March 16, 2005 at 11:22 am
Is there a way to monitor or identify when a trigger is dropped. We have several developers that are dropping trigger to update table info and we need to track this.
Thanks.....
March 16, 2005 at 11:34 am
You can run a profiler or SQL Server trace and track the Objecteleted event. This will tell you after the fact that such an event has occurred. Make sure you include the ObjectName or ObjectID data column.
K. Brian Kelley
@kbriankelley
March 16, 2005 at 11:39 am
Well the first thing I would do is to tell the programmers to stop dropping the triggers for no reason and show them how to use those commands :
--disable and enable a trigger
ALTER TABLE dbo.Devise DISABLE TRIGGER trDevise_UpdaterPrixVente
ALTER TABLE dbo.Devise ENABLE TRIGGER trDevise_UpdaterPrixVente
--disable and enable all triggers
ALTER TABLE dbo.Devise DISABLE TRIGGER ALL
ALTER TABLE dbo.Devise ENABLE TRIGGER ALL
You could also do snapshots of the sysobjects table for any missing triggers. (create a permanent table and insert all the relevant trigger info to allow you to find missing triggers using a left join). You would simply have to add this into a job that runs every ?? minutes and Voila.
The downside is that you would have to keep your current list of triggers up to date during developpement... which could be a pretty big pain in the @$$.
March 16, 2005 at 12:41 pm
Sorry, Actually they are not dropping the triggers, they are just disable and enabling them.
This triggers are in about 120 tables, so I need a global way to monitor this behavior, not by object. Also, I need to be constant, allways monitoring.
Thanks....
March 17, 2005 at 10:09 pm
Not sure how to monitor/audit this problem with acceptable results (polling for locks on and/or changes to sysobjects seems pretty iffy; too bad you cannot put triggers on system tables).
Have you considered revoking permissions on ALTER TABLE, or even much more drastic permission restrictions?
March 17, 2005 at 10:18 pm
Just had an idea (try this somewhere besides production first!)
begin transaction
select * from sysobjects with (holdlock, xlock) where type = 'TR'
Then wait and see who gets blocked....
March 18, 2005 at 6:18 am
Hehe, you guys are sneaky .
March 18, 2005 at 1:44 pm
Well, my idea didn't work, but a close relative will:
sp_configure 'allow_updates', 1
reconfigure with override
begin transaction
update sysobjects set xtype = 'TR' where xtype = 'TR'
This WILL block any attempts to disable the triggers, while allowing ordinary trigger execution.
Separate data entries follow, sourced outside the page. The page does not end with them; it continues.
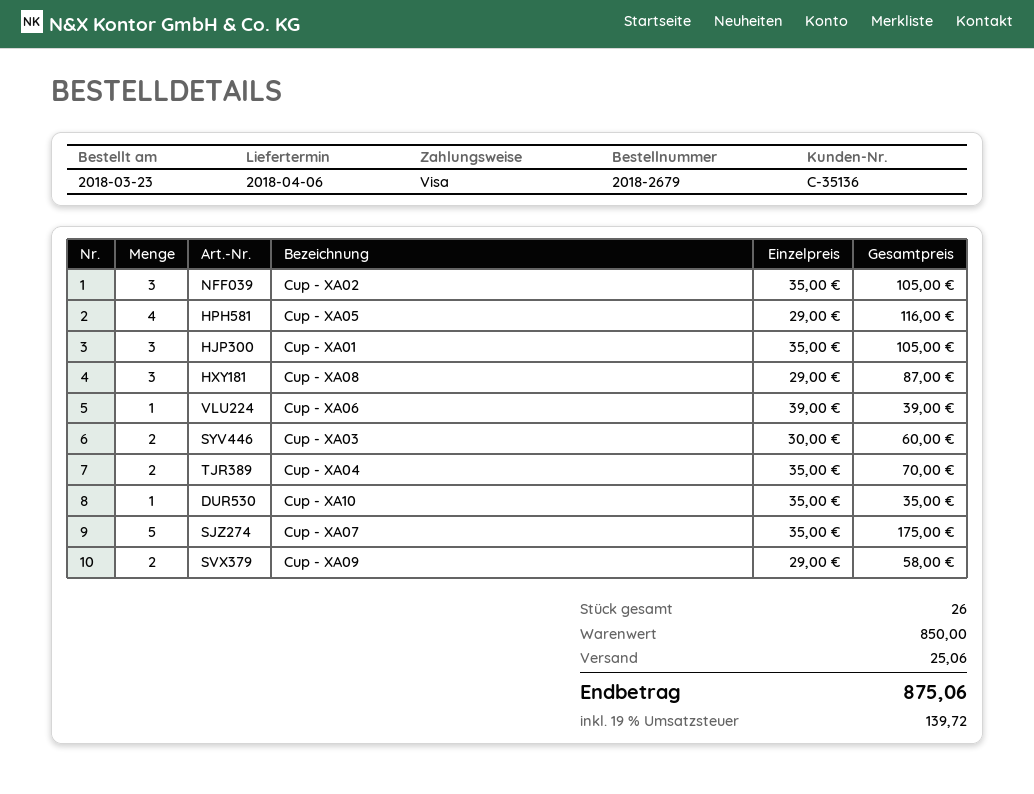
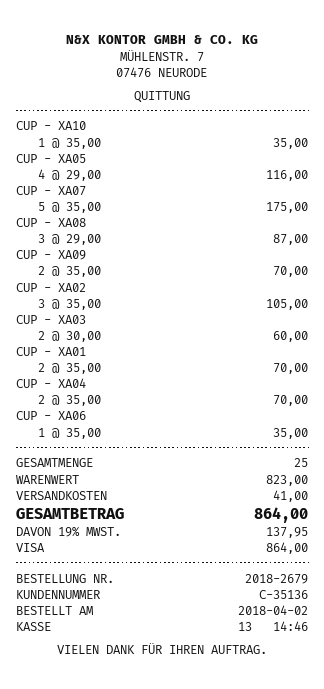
order date: 2018-03-23 -> 2018-04-02
Cup - XA01: 3 x 35.00 = 105.00 -> 2 x 35.00 = 70.00
Cup - XA06: 1 x 39.00 = 39.00 -> 1 x 35.00 = 35.00
Cup - XA09: 2 x 29.00 = 58.00 -> 2 x 35.00 = 70.00
total quantity: 26 -> 25
subtotal: 850.00 -> 823.00
shipping: 25.06 -> 41.00
tax: 19% = 139.72 -> 19% = 137.95
total: 875.06 -> 864.00

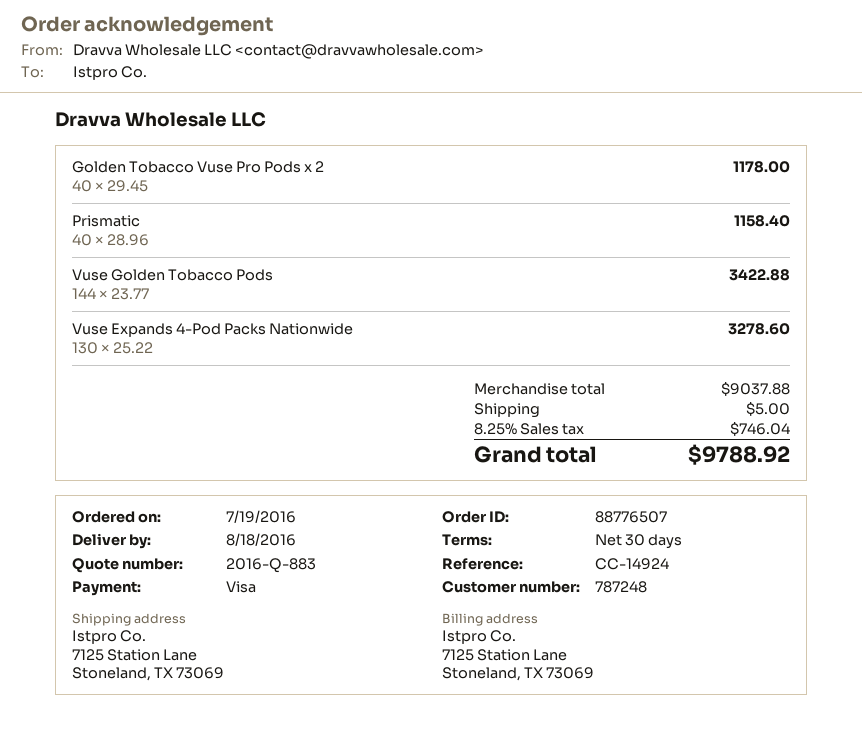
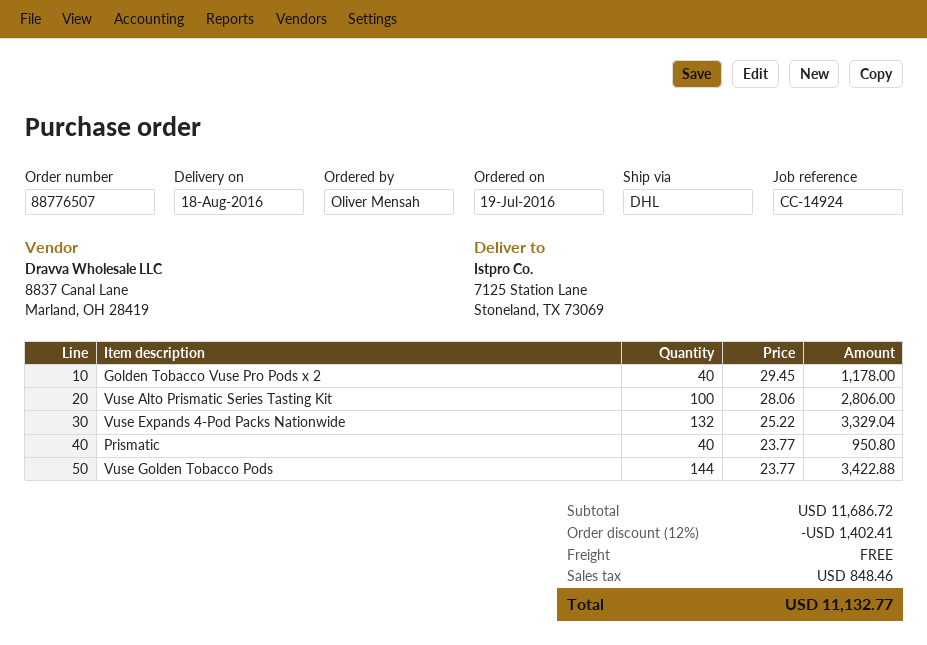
Prismatic: 40 x 28.96 = 1158.40 -> 40 x 23.77 = 950.80
Vuse Expands 4-Pod Packs Nationwide: 130 x 25.22 = 3278.60 -> 132 x 25.22 = 3329.04
Vuse Alto Prismatic Series Tasting Kit: none -> 100 x 28.06 = 2806.00
subtotal: 9037.88 -> 11686.72
discount: none -> 12% = 1402.41
shipping: 5.00 -> 0.00
tax: 746.04 -> 848.46
total: 9788.92 -> 11132.77

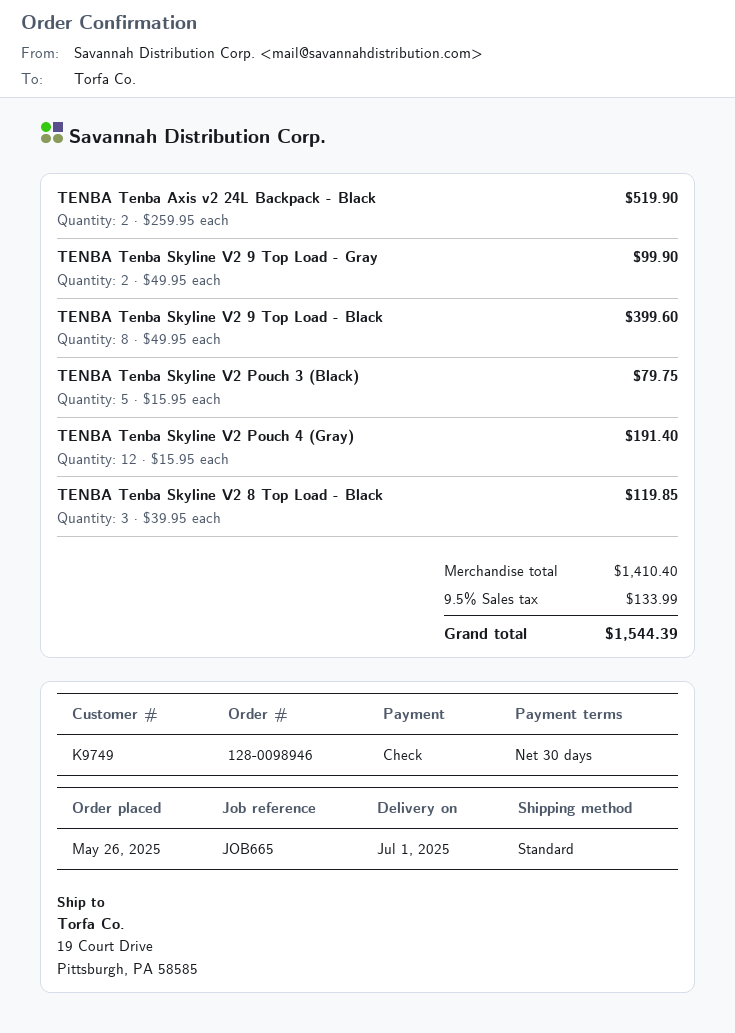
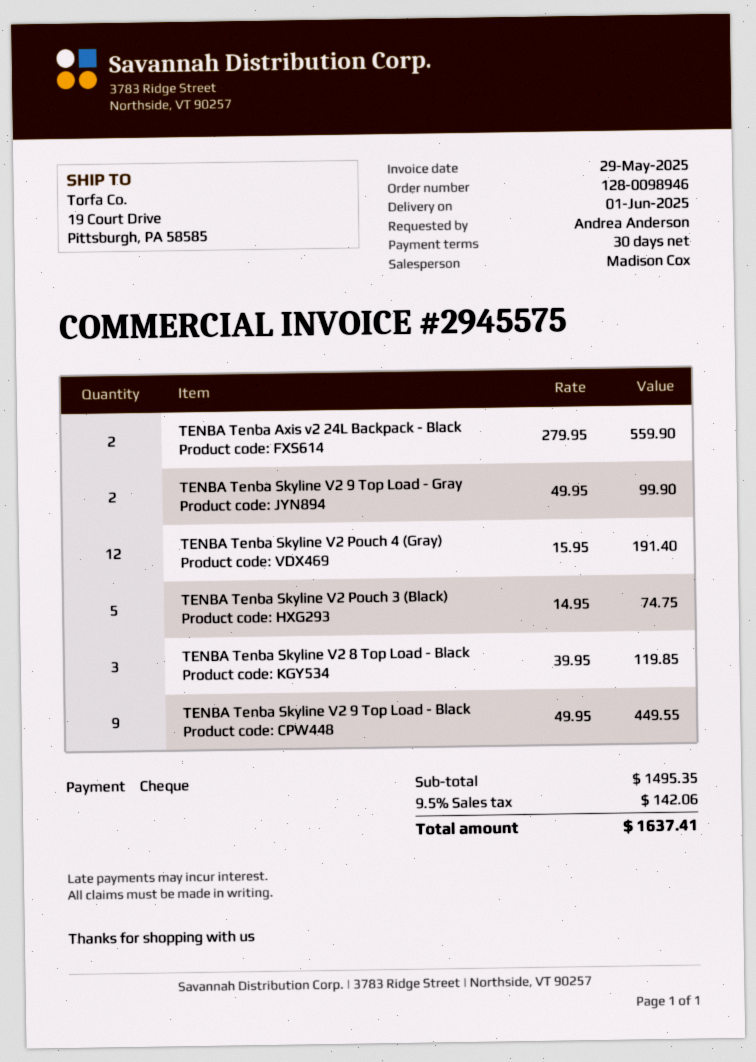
delivery date: 2025-07-01 -> 2025-06-01
TENBA Tenba Axis v2 24L Backpack - Black: 2 x 259.95 = 519.90 -> 2 x 279.95 = 559.90
TENBA Tenba Skyline V2 9 Top Load - Black: 8 x 49.95 = 399.60 -> 9 x 49.95 = 449.55
TENBA Tenba Skyline V2 Pouch 3 (Black): 5 x 15.95 = 79.75 -> 5 x 14.95 = 74.75
subtotal: 1410.40 -> 1495.35
tax: 9.5% = 133.99 -> 9.5% = 142.06
total: 1544.39 -> 1637.41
Again, try this on a non-critical environment first - allow_updates might be dangerous with "cowboy" developers, so definately don't leave it set for a long time. Then poll master..sysprocesses in a loop with a WAITFOR, looking for blocked processes with a long wait - you get the idea, I'm sure...
With some developers, you have to be sneaky 😉
March 18, 2005 at 1:50 pm
Why not just run a trace and then import the trace to a table. Then use standard T-SQL to interrogate for DISABLE TRIGGER. You'll know who and when.
K. Brian Kelley
@kbriankelley
March 19, 2005 at 1:34 pm
Brian's recommendation is safer and more informative. I sometimes have a one-track mind, and get carried away...
March 21, 2005 at 7:13 am
Thanks for the help. I will try them all and see which one gives me the best results.